Stored data

----

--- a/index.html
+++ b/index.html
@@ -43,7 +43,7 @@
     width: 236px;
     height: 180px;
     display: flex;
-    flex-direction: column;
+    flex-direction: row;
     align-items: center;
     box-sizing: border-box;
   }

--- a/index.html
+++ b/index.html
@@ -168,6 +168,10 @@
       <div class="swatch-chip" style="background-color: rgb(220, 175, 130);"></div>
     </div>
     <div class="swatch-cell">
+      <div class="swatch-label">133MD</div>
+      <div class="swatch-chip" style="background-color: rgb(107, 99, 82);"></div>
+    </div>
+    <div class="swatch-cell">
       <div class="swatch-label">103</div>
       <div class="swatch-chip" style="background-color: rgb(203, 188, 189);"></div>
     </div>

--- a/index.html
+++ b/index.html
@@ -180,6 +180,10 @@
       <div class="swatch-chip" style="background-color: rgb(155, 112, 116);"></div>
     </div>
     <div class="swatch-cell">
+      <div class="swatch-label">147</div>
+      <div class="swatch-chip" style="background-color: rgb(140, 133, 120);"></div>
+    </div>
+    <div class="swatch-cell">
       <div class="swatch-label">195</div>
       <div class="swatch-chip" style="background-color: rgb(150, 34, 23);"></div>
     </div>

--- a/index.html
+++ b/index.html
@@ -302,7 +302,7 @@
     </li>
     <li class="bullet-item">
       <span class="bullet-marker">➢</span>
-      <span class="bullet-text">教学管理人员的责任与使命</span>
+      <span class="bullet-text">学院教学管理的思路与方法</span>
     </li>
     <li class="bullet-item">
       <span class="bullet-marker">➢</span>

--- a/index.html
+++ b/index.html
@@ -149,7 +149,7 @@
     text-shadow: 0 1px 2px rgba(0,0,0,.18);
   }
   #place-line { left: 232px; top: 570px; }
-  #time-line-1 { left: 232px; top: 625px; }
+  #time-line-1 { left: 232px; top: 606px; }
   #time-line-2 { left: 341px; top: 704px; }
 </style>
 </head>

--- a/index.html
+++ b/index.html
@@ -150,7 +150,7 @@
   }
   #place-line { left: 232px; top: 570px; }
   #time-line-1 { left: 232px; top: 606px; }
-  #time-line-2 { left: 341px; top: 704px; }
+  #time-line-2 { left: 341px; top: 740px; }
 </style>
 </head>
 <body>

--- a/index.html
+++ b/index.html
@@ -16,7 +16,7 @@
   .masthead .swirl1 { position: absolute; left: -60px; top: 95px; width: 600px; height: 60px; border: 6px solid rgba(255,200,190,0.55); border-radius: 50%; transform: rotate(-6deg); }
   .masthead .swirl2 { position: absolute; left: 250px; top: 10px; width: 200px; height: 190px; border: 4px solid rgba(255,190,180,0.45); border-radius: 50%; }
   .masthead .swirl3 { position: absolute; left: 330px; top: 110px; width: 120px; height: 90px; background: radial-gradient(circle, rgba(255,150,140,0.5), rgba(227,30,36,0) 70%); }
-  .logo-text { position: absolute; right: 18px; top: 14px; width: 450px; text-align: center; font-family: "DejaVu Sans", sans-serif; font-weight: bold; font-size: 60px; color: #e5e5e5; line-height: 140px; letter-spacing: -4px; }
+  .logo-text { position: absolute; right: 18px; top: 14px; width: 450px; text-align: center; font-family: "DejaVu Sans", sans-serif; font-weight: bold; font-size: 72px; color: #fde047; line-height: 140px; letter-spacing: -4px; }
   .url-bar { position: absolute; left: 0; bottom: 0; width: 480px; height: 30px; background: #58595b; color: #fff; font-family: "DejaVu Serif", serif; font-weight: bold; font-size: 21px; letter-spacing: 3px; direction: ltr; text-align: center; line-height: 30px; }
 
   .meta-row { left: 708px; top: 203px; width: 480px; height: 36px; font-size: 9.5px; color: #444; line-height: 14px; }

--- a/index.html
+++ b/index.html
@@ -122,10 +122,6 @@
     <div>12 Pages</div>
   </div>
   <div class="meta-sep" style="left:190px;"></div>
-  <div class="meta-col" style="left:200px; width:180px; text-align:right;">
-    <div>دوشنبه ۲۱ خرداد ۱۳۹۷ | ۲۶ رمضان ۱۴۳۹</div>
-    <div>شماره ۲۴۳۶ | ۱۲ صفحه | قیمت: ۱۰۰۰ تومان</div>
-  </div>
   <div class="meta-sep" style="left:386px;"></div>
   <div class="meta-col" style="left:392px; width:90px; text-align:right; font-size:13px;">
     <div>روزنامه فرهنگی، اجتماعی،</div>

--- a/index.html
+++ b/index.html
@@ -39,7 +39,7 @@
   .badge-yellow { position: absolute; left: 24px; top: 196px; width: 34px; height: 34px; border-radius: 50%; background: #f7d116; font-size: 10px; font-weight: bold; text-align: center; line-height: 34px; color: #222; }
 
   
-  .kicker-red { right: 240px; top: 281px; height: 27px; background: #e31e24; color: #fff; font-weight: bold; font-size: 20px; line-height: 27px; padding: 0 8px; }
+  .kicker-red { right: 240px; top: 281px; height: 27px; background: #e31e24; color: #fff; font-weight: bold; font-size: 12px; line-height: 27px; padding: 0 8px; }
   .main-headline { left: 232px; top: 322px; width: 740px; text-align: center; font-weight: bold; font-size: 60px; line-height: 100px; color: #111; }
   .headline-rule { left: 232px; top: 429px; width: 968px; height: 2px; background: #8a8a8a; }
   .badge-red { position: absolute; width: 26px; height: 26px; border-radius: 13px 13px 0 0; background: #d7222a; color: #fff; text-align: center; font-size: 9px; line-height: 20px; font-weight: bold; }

----

To do
Please transcribe exactly the line containing "۲۶ رمضان ۱۴۳۹</div>" and every line after it to the end of the data, and no other lines.

Solution to this task
-    <div>دوشنبه ۲۱ خرداد ۱۳۹۷ | ۲۶ رمضان ۱۴۳۹</div>
-    <div>شماره ۲۴۳۶ | ۱۲ صفحه | قیمت: ۱۰۰۰ تومان</div>
-  </div>
   <div class="meta-sep" style="left:386px;"></div>
   <div class="meta-col" style="left:392px; width:90px; text-align:right; font-size:13px;">
     <div>روزنامه فرهنگی، اجتماعی،</div>

--- a/index.html
+++ b/index.html
@@ -39,7 +39,7 @@
   .badge-yellow { position: absolute; left: 24px; top: 196px; width: 34px; height: 34px; border-radius: 50%; background: #f7d116; font-size: 10px; font-weight: bold; text-align: center; line-height: 34px; color: #222; }
 
   
-  .kicker-red { right: 240px; top: 281px; height: 27px; background: #e31e24; color: #fff; font-weight: bold; font-size: 20px; line-height: 27px; padding: 0 8px; }
+  .kicker-red { right: 240px; top: 281px; height: 27px; background: #e31e24; color: #fff; font-weight: bold; font-size: 12px; line-height: 27px; padding: 0 8px; }
   .main-headline { left: 232px; top: 322px; width: 740px; text-align: center; font-weight: bold; font-size: 60px; line-height: 100px; color: #111; }
   .headline-rule { left: 232px; top: 429px; width: 968px; height: 2px; background: #8a8a8a; }
   .badge-red { position: absolute; width: 26px; height: 26px; border-radius: 13px 13px 0 0; background: #d7222a; color: #fff; text-align: center; font-size: 9px; line-height: 20px; font-weight: bold; }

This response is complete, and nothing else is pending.